С Мишей мы тоже когда-то жили, поэтому я тоже могла бы потребовать уважения к нему, однако мне и рта открыть не дали.
— Прости меня, — начал Миша, — за то, что не смог разглядеть твою тонкую и ранимую душу, я просто не был готов к сиянию твоей многогранной и прекрасной личности.
— По-моему, — прошептала мне на ухо Анечка, — он издевается.
— И ты Анечка, прости меня, — продолжал Миша.
— За что это? — возмутилась та и обернулась ко мне, — вообще не по поводу встрял чувак…
— Да, вот за что она должна тебя простить? — медовым голоском осведомилась я.
— Просто, прости и все.
— Санта-Барбара, — буркнула я, — сговорились, — я постояла некоторое время в коридоре и пошла на кухню — кажется, там были сигареты. Вся толпа рванула за мной.
— Прости меня, Марго! — орал мне вслед Миша, — что я ожесточил твое сердце!
— Да пошли вы все! — я вбежала на кухню и лицом к лицу столкнулась с Лехой.
— Прости меня, Марго! — взвыл тот.
— Во ты закабанел-то, — только и смогла вымолвить я.

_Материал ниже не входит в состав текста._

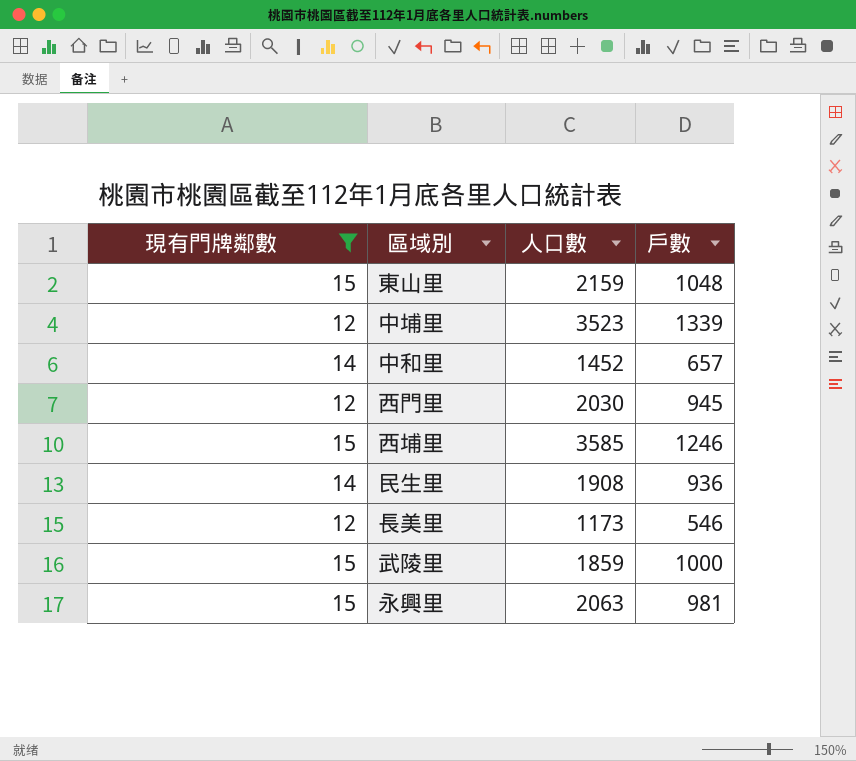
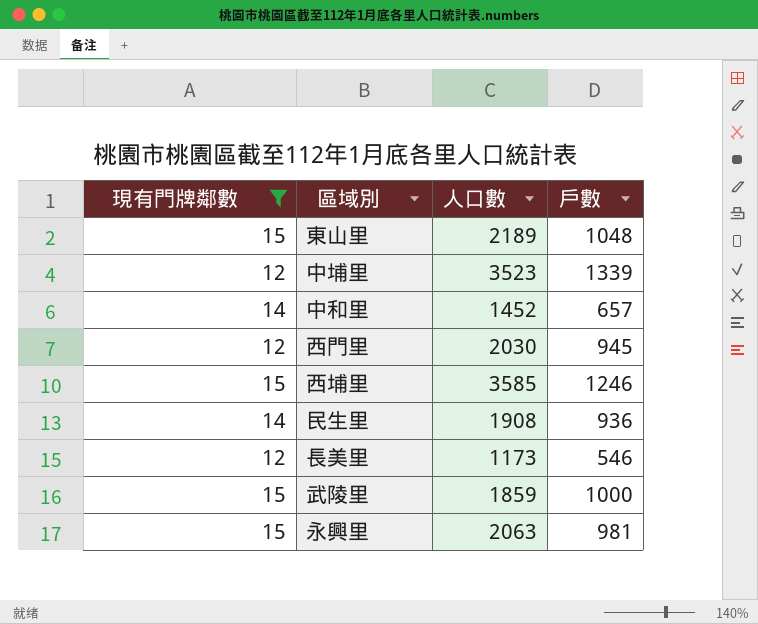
東山里 | 人口數: 2159 -> 2189

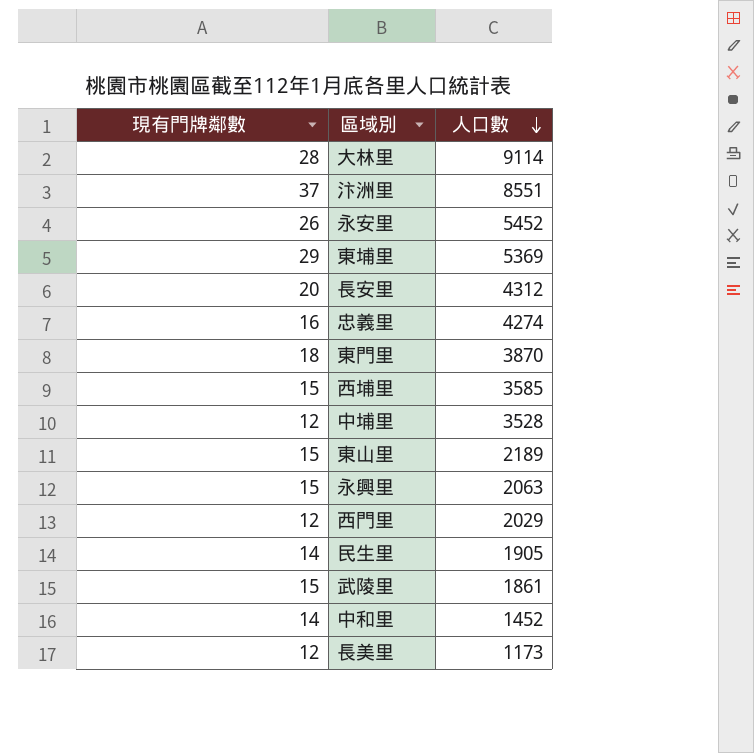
filter: 現有門牌鄰數 <= 15 -> none
row order: none -> 人口數 descending
column 戶數 | position: 4 -> none
中埔里 | 人口數: 3523 -> 3528
西門里 | 人口數: 2030 -> 2029
民生里 | 人口數: 1908 -> 1905
武陵里 | 人口數: 1859 -> 1861

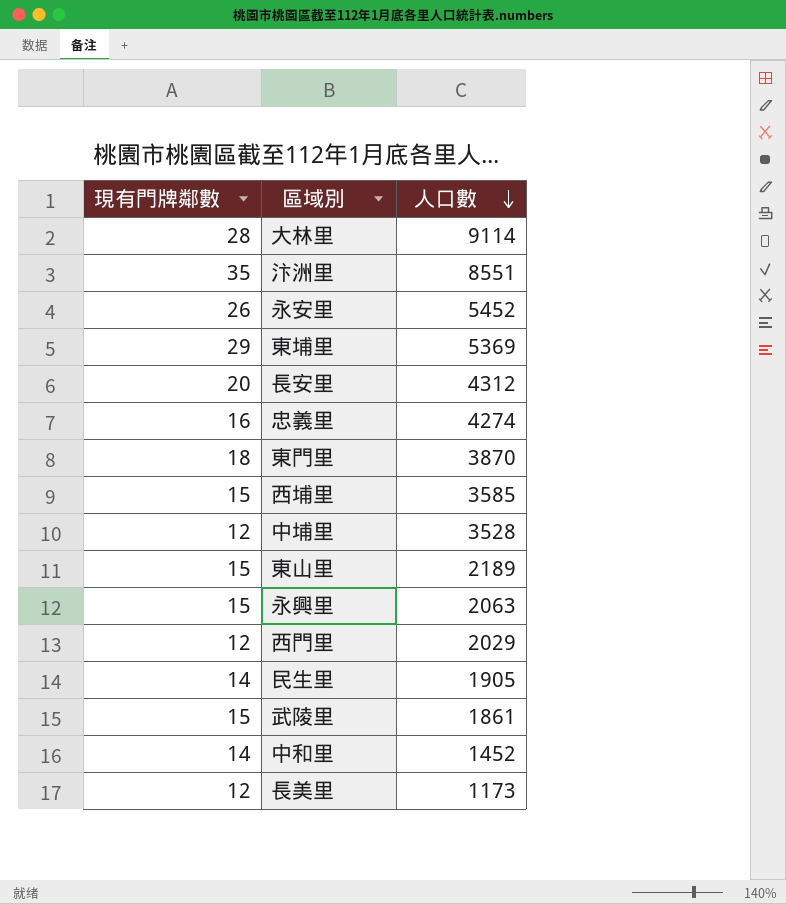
汴洲里 | 現有門牌鄰數: 37 -> 35

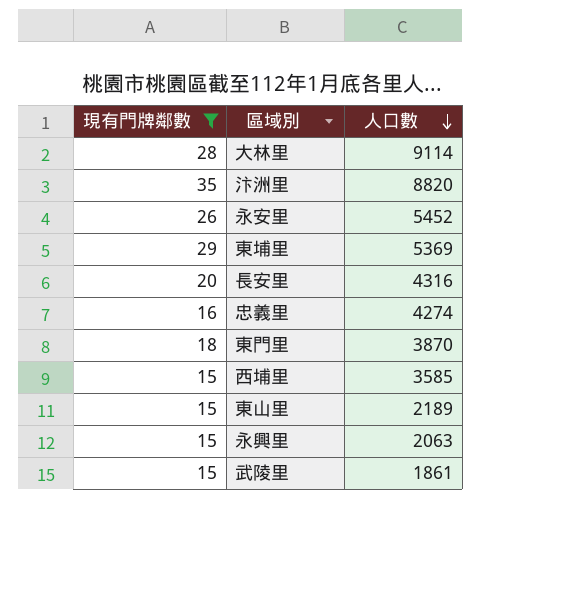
filter: none -> 現有門牌鄰數 >= 15
汴洲里 | 人口數: 8551 -> 8820
長安里 | 人口數: 4312 -> 4316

— Прости, что не принимал в расчет, что ты тоже имеешь право на самовыражение!
— Кто это? — живо заинтересовалась Анечка.
— Идиот один, — отмахнулась я, — сжег половину моих дневников. Если ты скажешь хоть слово про мое сердце, — метнула я гневный взгляд в сторону Лехи, — засвечу тебе в морду!
Тут из комнаты послышался дикий грохот и какие-то вопли. Мы втроем метнулись туда и застали очаровательную картину: Паша восседал на Мише и, что было сил, бил ему лицо. Миша же, с выражением величайшего в своей жизни усилия, душил Пашу, от чего Пашина физиономия приобрела нездоровый багровый оттенок. Кругом валялись перевернутые кресла и выпотрошенные журналы. Чашки были раскрошены в пыль, оседавшую в лужах чая.
— Ты никогда не понимал ее! — орал Паша в перерыве между ударами.
— А ты, — выл Миша, — ты думаешь, понимал?
Увидев подобную идиллию, Леха бросился в самую гущу событий, и серией коротких ударов показал Паше и Мише, кто на самом деле мою тонкую и ранимую натуру понимал. Впрочем, оба легких, но сильных стратегией моих бывших гражданских мужа быстро сгруппировались, объединили усилия и начали теснить Леху к окну.
— Да ну их всех в жопу, — вздохнула Анечка, — пошли все-таки чаю попьем.